Des cornichons au chocolat

(extraits)

(Suite. Voir N° 12, 13, 15, 17, 18, 19, 21, 22, 23/2007)

À part l’Autre et à part Garfunkel bien sûr, il y avait vraiment personne à qui je pouvais parler. C’est pour ça que je regrettais de pas avoir de Papi ou de Mamie, ils auraient vraiment pu m’aider à ce moment-là de mon histoire.
M’aider ou m’aimer, c’est presque pareil ces deux mots, il y a qu’une lettre à remplacer, un d à la place d’un m, mais à mon avis ça veut dire la même chose : quand on aide quelqu’un, on l’aime, et quand on l’aime, on l’aide.
Penser à une Mamie, ça m’a fait penser à Mamo et une fois que je me suis mise à penser à elle, alors ça a été comme un déclic et j’ai tout de suite décidé que j’allais partir la voir. C’était ça le but de ma fugue : j’allais partir chez Mamo !
Mamo, c’est comme ça que j’appelais quand j’étais bébé la dame qui s’était occupée de moi. Elle s’appelait Mme Moreau, et ma mère et mon père ils l’appelaient toujours comme ça, ils l’ont jamais appelée par son prénom et comme je ne savais pas, et que d’ailleurs je ne sais toujours pas, ce que c’était son prénom et comme j’étais encore un bébé, j’ai fini par l’appeler Mamo, c’est normal, les bébés ils font toujours ça, ils déforment tous les noms. а mon avis, c’est vraiment elle qui m’a élevée quand j’étais bébé parce que ma mère, il y a pas de raison qu’elle se soit plus occupée de moi quand j’étais bébé que quand je le suis plus. Mamo, c’était elle que je voyais tout le temps, elle me faisait manger le matin et le soir et c’était presque comme une Mamie, c’est pour ça que Mamo, finalement, c’était un nom qui allait bien.
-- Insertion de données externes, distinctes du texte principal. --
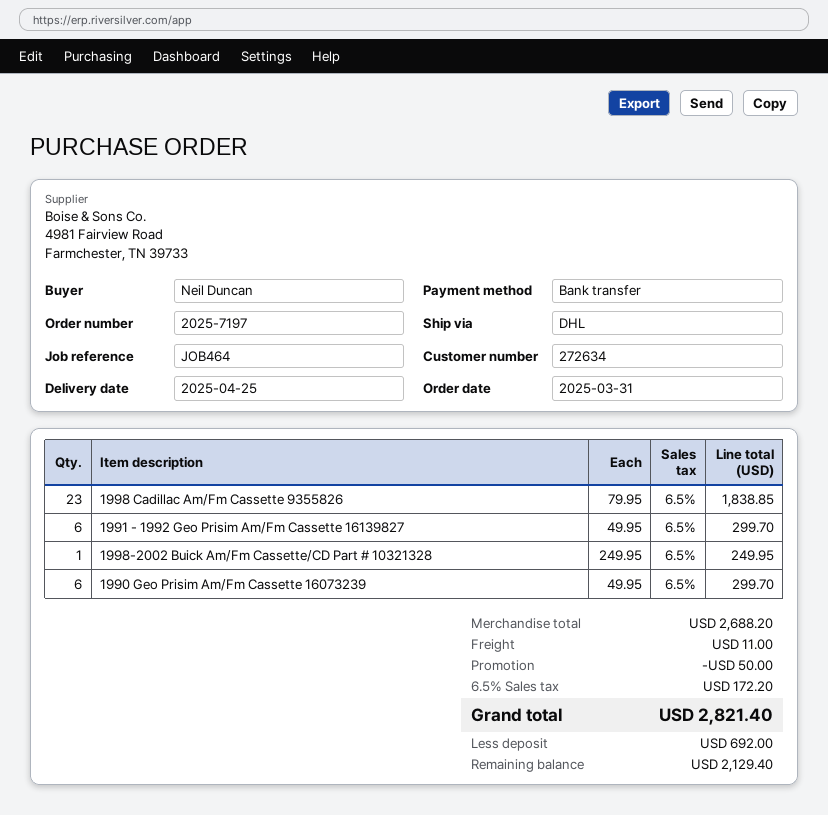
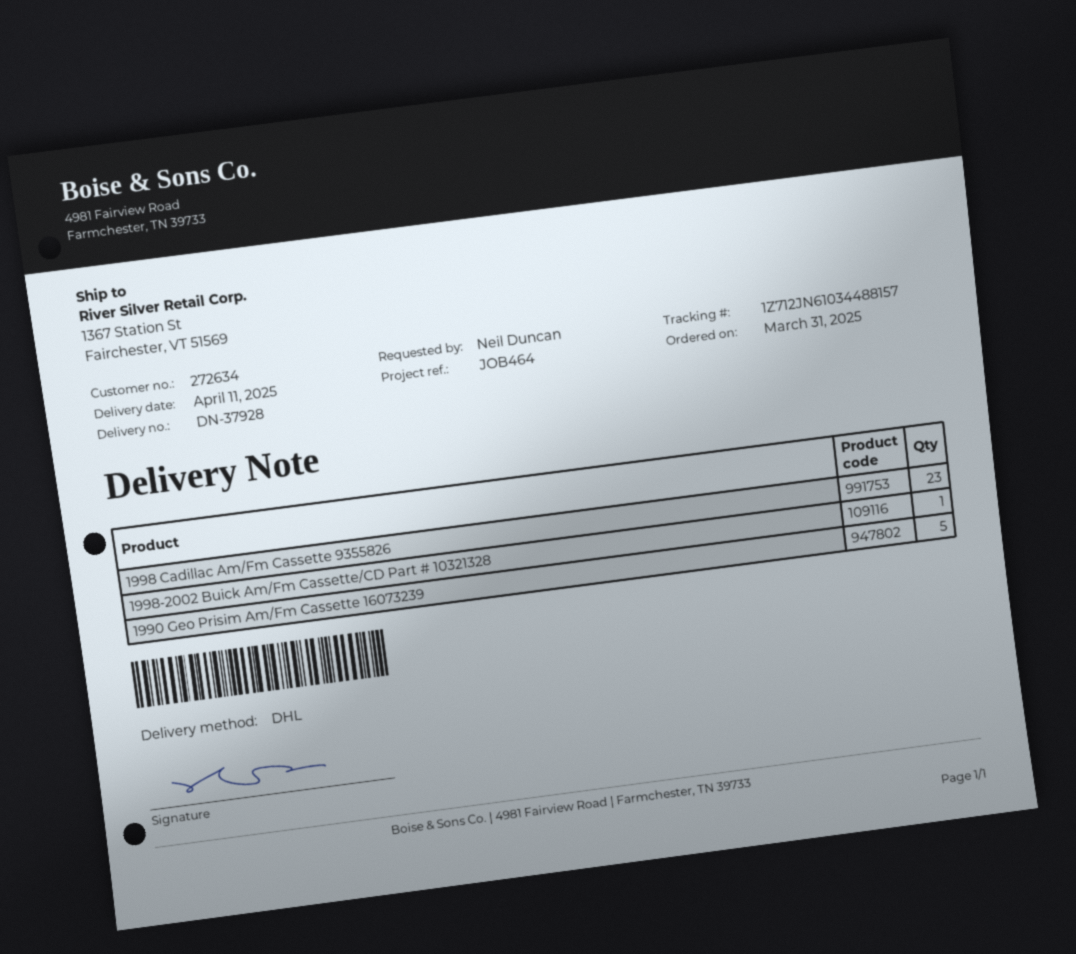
delivery date: 2025-04-25 -> 2025-04-11
1991 - 1992 Geo Prisim Am/Fm Cassette 16139827: 6 -> none
1990 Geo Prisim Am/Fm Cassette 16073239: 6 -> 5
Pourquoi mon père et ma mère un jour ils l’ont plus gardée, j’ai jamais compris, mais un jour ils se sont tous attrapés tous les trois – j’ai pas compris ce qu’ils se disaient et pourquoi elle leur disait qu’elle voulait plus rester, ils ont tous beaucoup crié, elle a beaucoup pleuré, mais tout ce que je sais c’est qu’elle est partie, Mamo, on l’a plus revue depuis. Tous les Noёl, elle m’envoyait toujours une carte de vœux, mais cette année, elle l’a pas fait, mais moi je lui ai toujours répondu et je sais très bien où elle habite, dans un petit village en Normandie, ça s’appelle Arville.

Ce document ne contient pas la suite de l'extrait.